---------- Records for processing

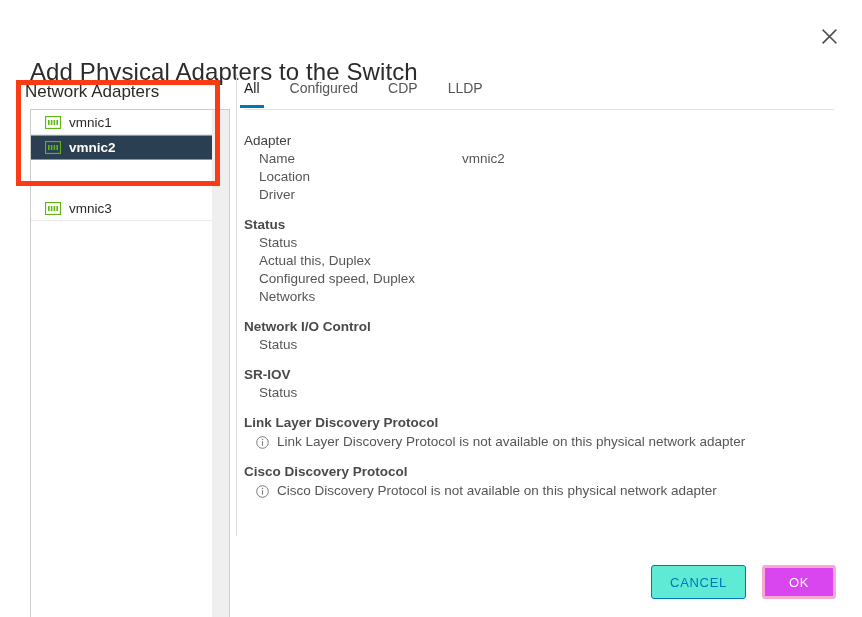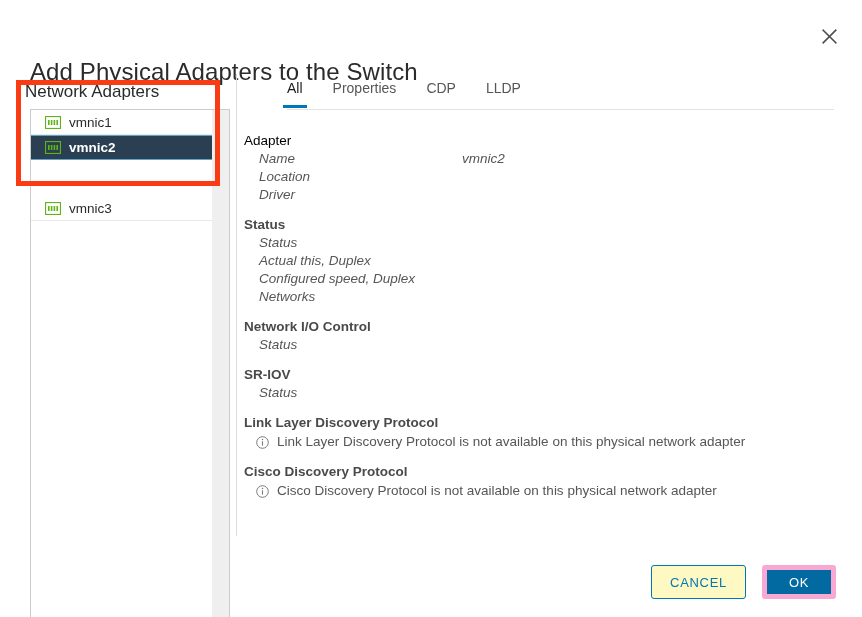--- a/index.html
+++ b/index.html
@@ -130,7 +130,6 @@
     border-bottom: 1px solid #e3e3e3;
     display: flex;
     align-items: flex-start;
-    margin-left: 43px;
   }
   .tab {
     position: relative;

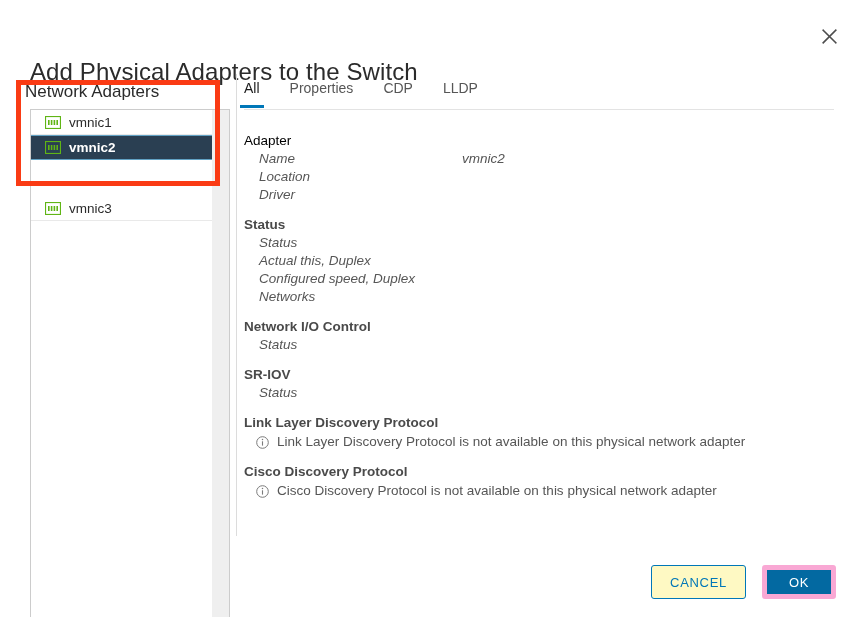--- a/index.html
+++ b/index.html
@@ -302,7 +302,7 @@
 
     <div id="tabs">
         <button class="tab active">All</button>
-        <button class="tab">Properties</button>
+        <button class="tab">Configured</button>
         <button class="tab">CDP</button>
         <button class="tab">LLDP</button>
       </div>

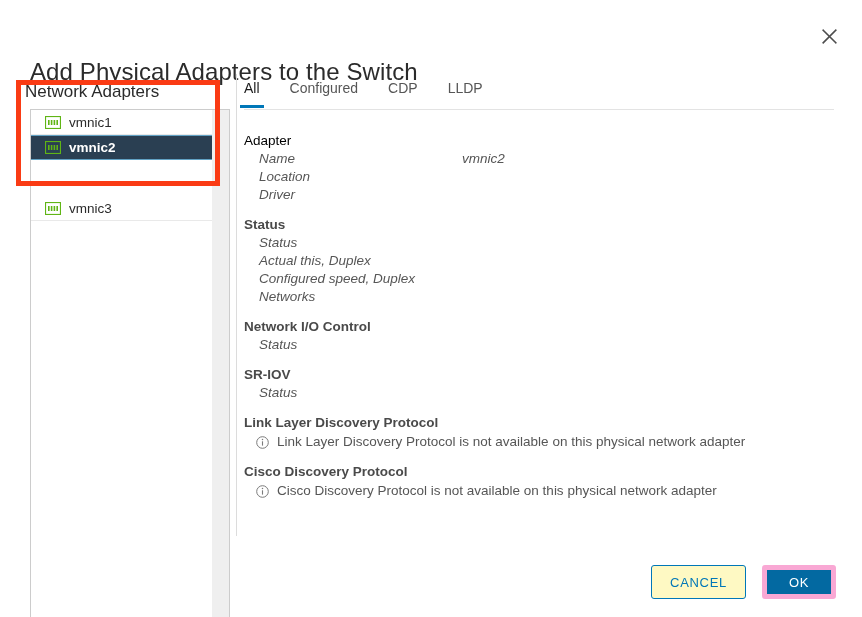--- a/index.html
+++ b/index.html
@@ -163,7 +163,7 @@
   .grp-head {
     height: 18px;
     line-height: 18px;
-    color: #000000;
+    color: #404040;
   }
   .grp-head.bold { font-weight: bold; color: #4a4a4a; }
   .row {

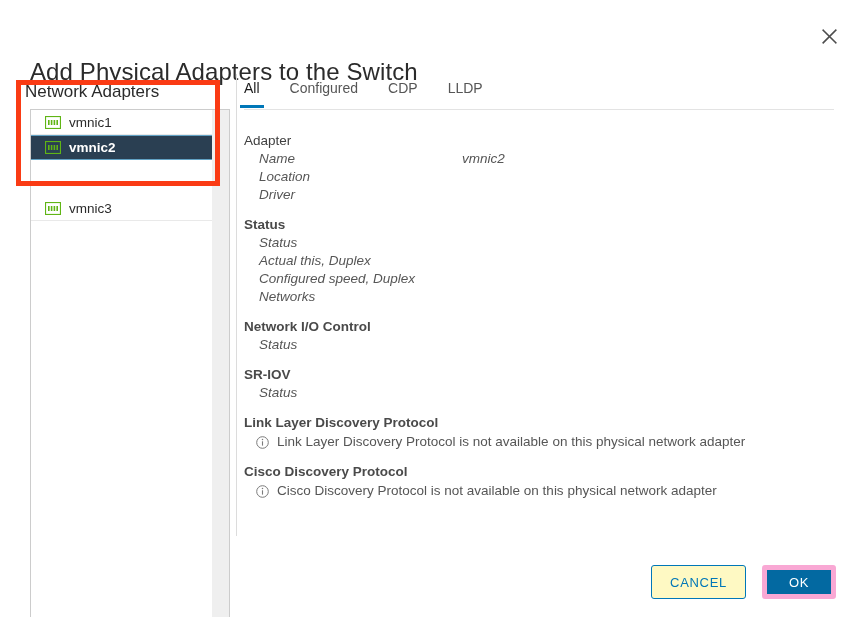--- a/index.html
+++ b/index.html
@@ -171,7 +171,6 @@
     height: 18px;
     line-height: 18px;
     padding-left: 15px;
-    font-style: italic;
   }
   .row .val {
     position: absolute;

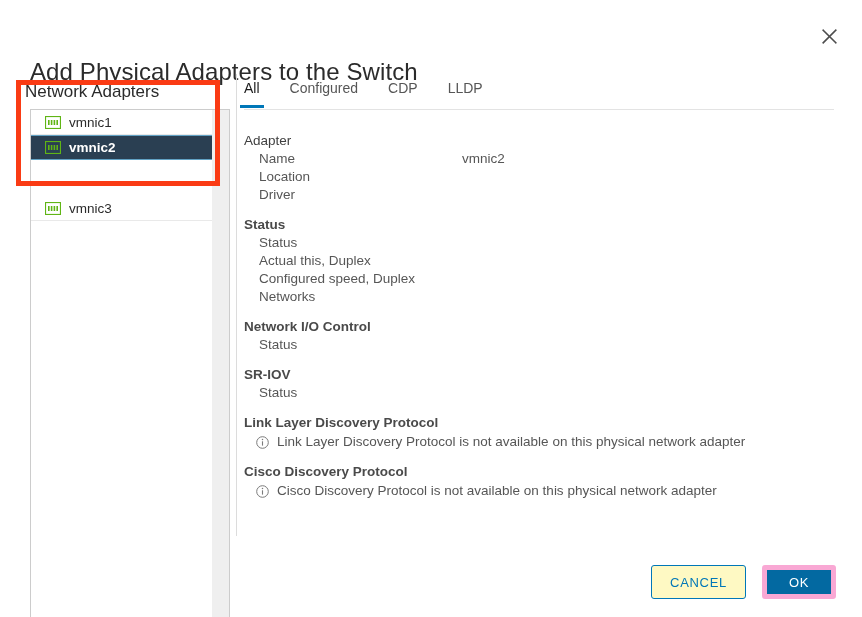--- a/index.html
+++ b/index.html
@@ -212,7 +212,7 @@
     justify-content: center;
   }
   #cancel-btn {
-    background: #fef9c3;
+    background: #5eead4;
     color: #0077b8;
     border: 1px solid #0077b8;
     margin-right: 16px;

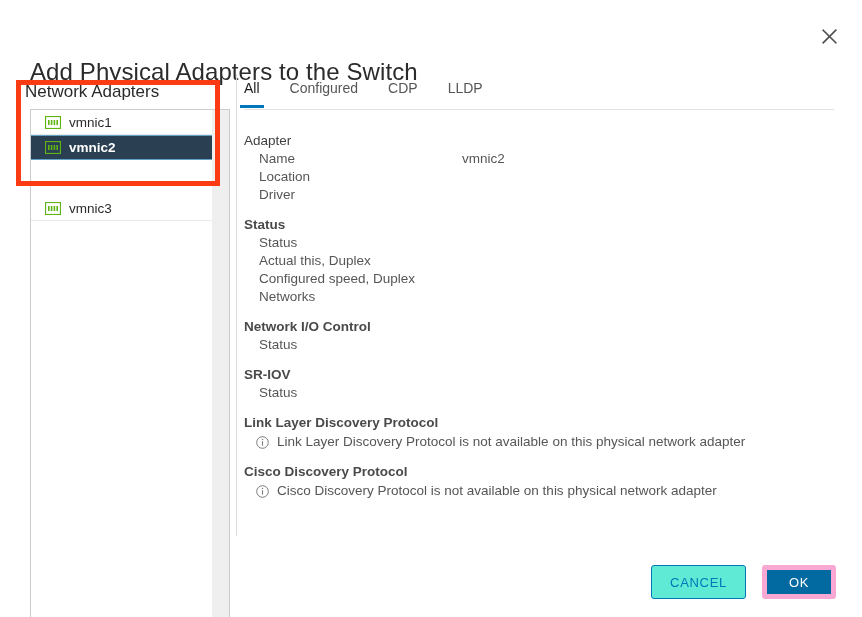--- a/index.html
+++ b/index.html
@@ -218,9 +218,9 @@
     margin-right: 16px;
   }
   #ok-btn {
-    background: #0369a1;
+    background: #d946ef;
     color: #ffffff;
-    border: 5px solid #f9a8d4;
+    border: 3px solid #f9a8d4;
     min-width: 74px;
   }
 

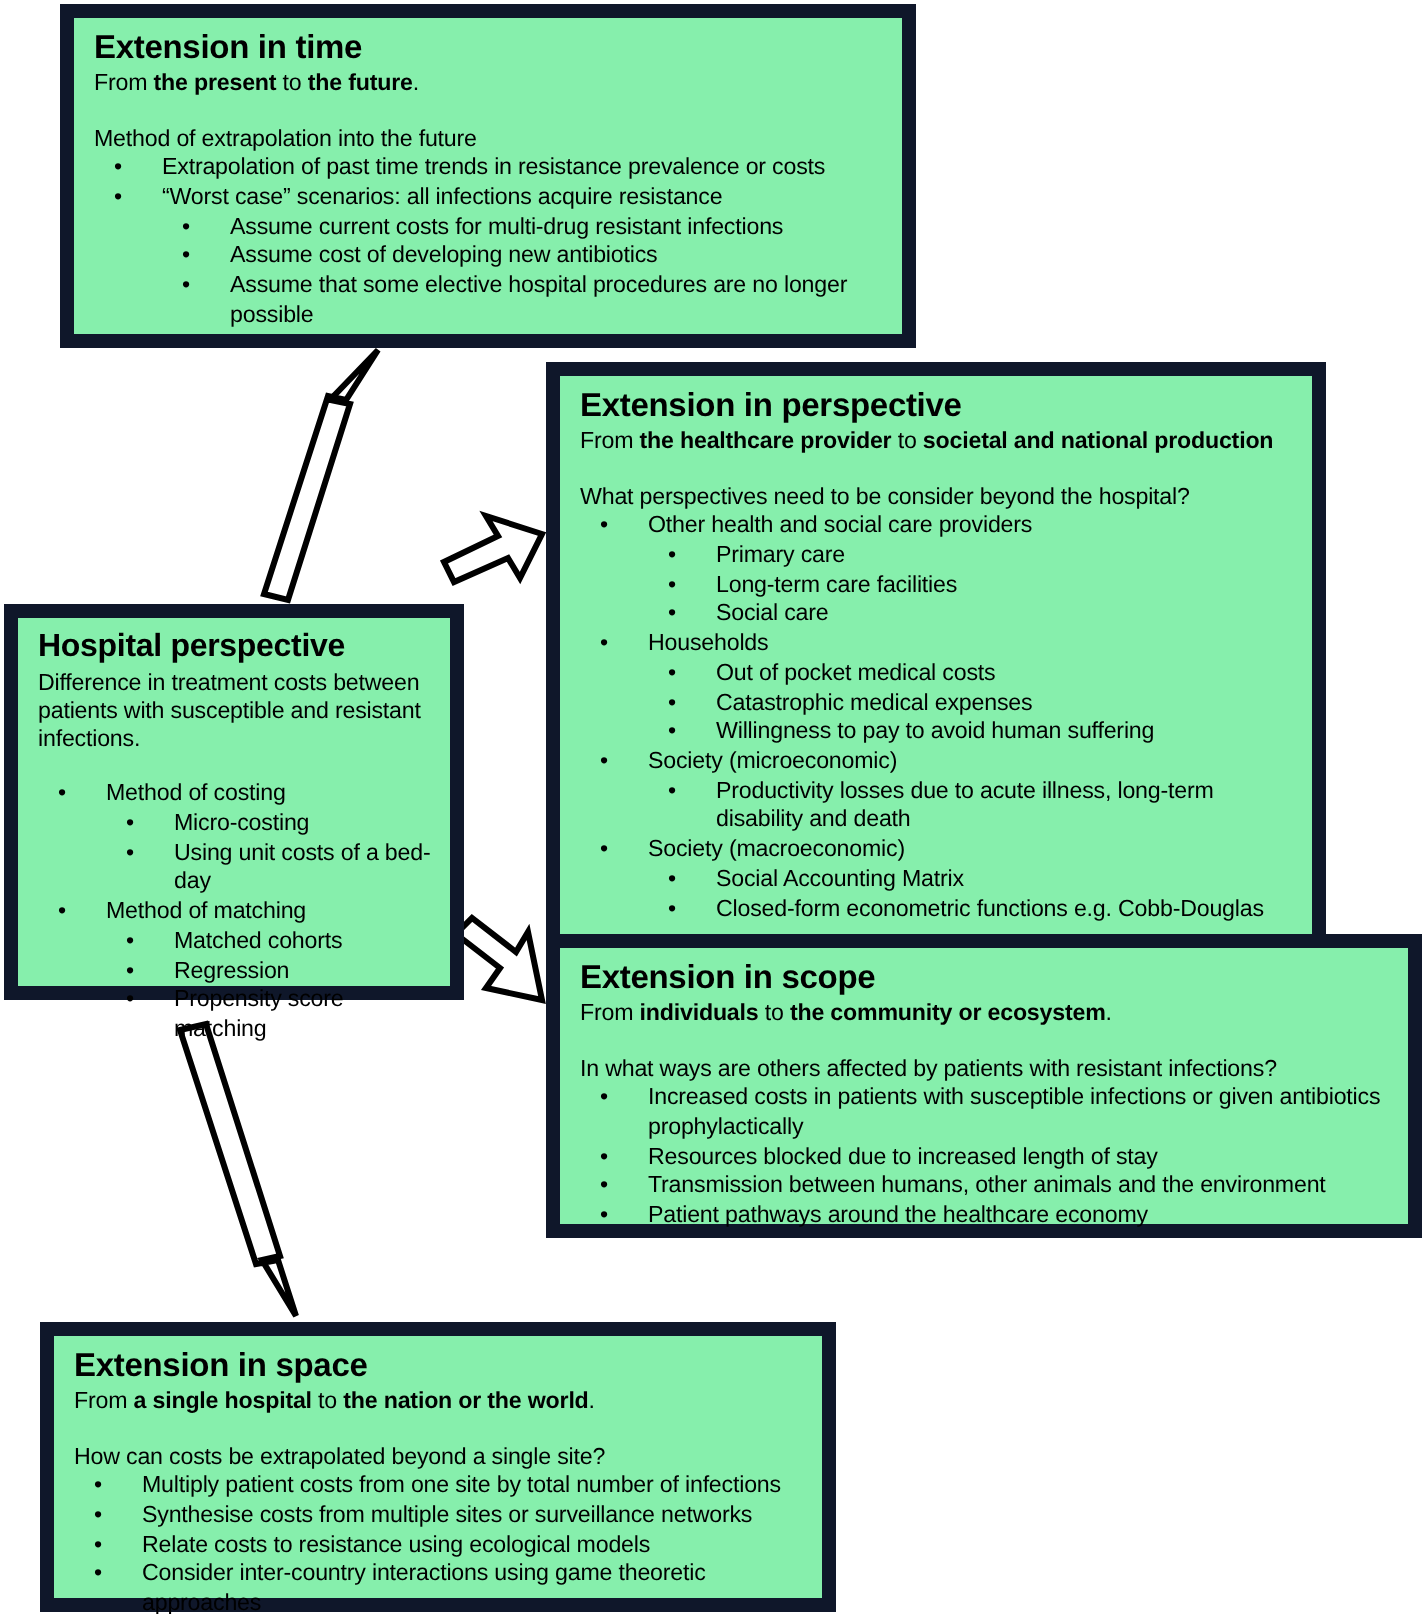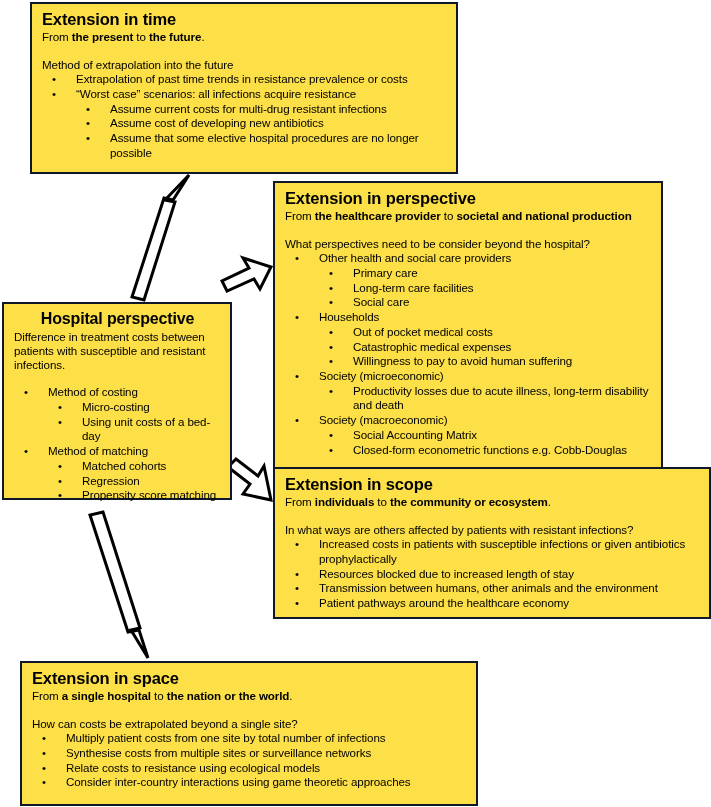--- a/index.html
+++ b/index.html
@@ -21,8 +21,8 @@
   .box {
     position: absolute;
     box-sizing: border-box;
-    border: 2px solid #0f172a;
-    background: #fde047;
+    border: 7px solid #0f172a;
+    background: #86efac;
     z-index: 5;
   }
   .box-inner {

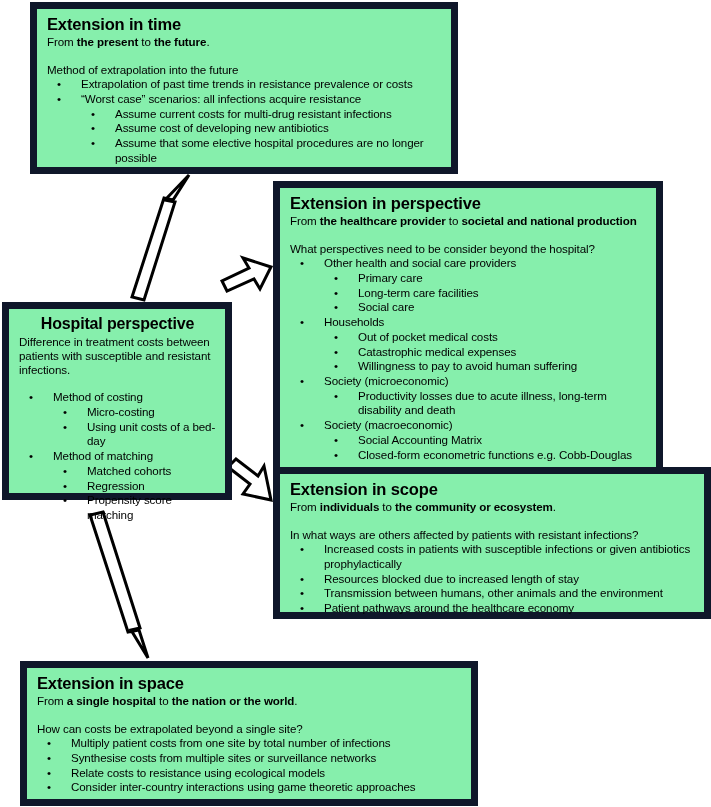--- a/index.html
+++ b/index.html
@@ -110,7 +110,7 @@
   #box-scope       { left: 273px; top: 467px; width: 438px; height: 152px; }
   #box-space       { left: 20px;  top: 661px; width: 458px; height: 145px; }
 
-  #box-hospital .title { font-size: 16px; text-align: center; }
+  #box-hospital .title { font-size: 16px; }
 </style>
 </head>
 <body>

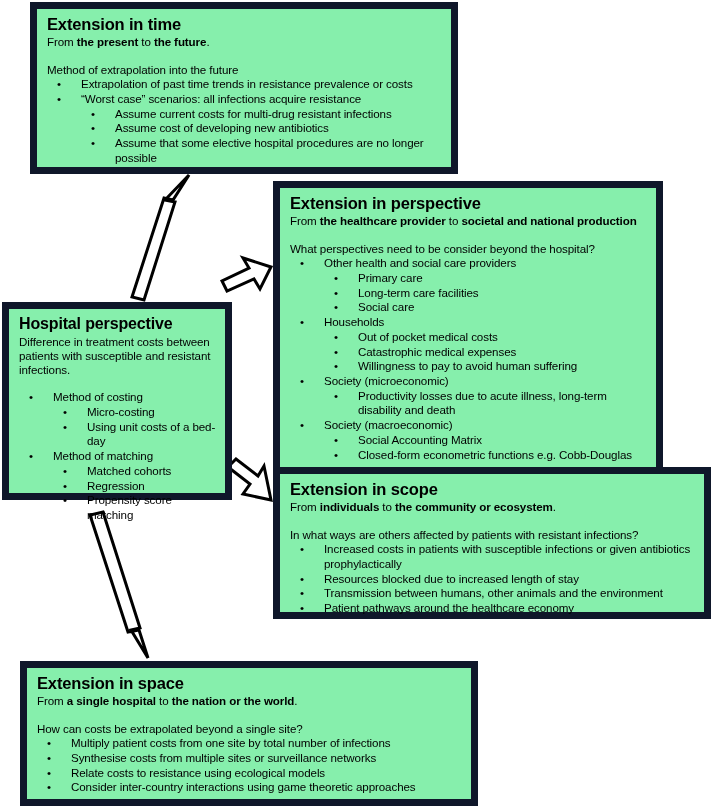--- a/index.html
+++ b/index.html
@@ -108,7 +108,7 @@
   #box-perspective { left: 273px; top: 181px; width: 390px; height: 303px; }
   #box-hospital    { left: 2px;   top: 302px; width: 230px; height: 198px; }
   #box-scope       { left: 273px; top: 467px; width: 438px; height: 152px; }
-  #box-space       { left: 20px;  top: 661px; width: 458px; height: 145px; }
+  #box-space       { left: 20px;  top: 661px; width: 398px; height: 145px; }
 
   #box-hospital .title { font-size: 16px; }
 </style>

--------------------

Exercise objective:
The lines beginning with the one that holds "302px; width: 230px;" and ending with the last line of the data above are to be reproduced exactly, and nothing else.

Response below:
   #box-hospital    { left: 2px;   top: 302px; width: 230px; height: 198px; }
   #box-scope       { left: 273px; top: 467px; width: 438px; height: 152px; }
-  #box-space       { left: 20px;  top: 661px; width: 458px; height: 145px; }
+  #box-space       { left: 20px;  top: 661px; width: 398px; height: 145px; }
 
   #box-hospital .title { font-size: 16px; }
 </style>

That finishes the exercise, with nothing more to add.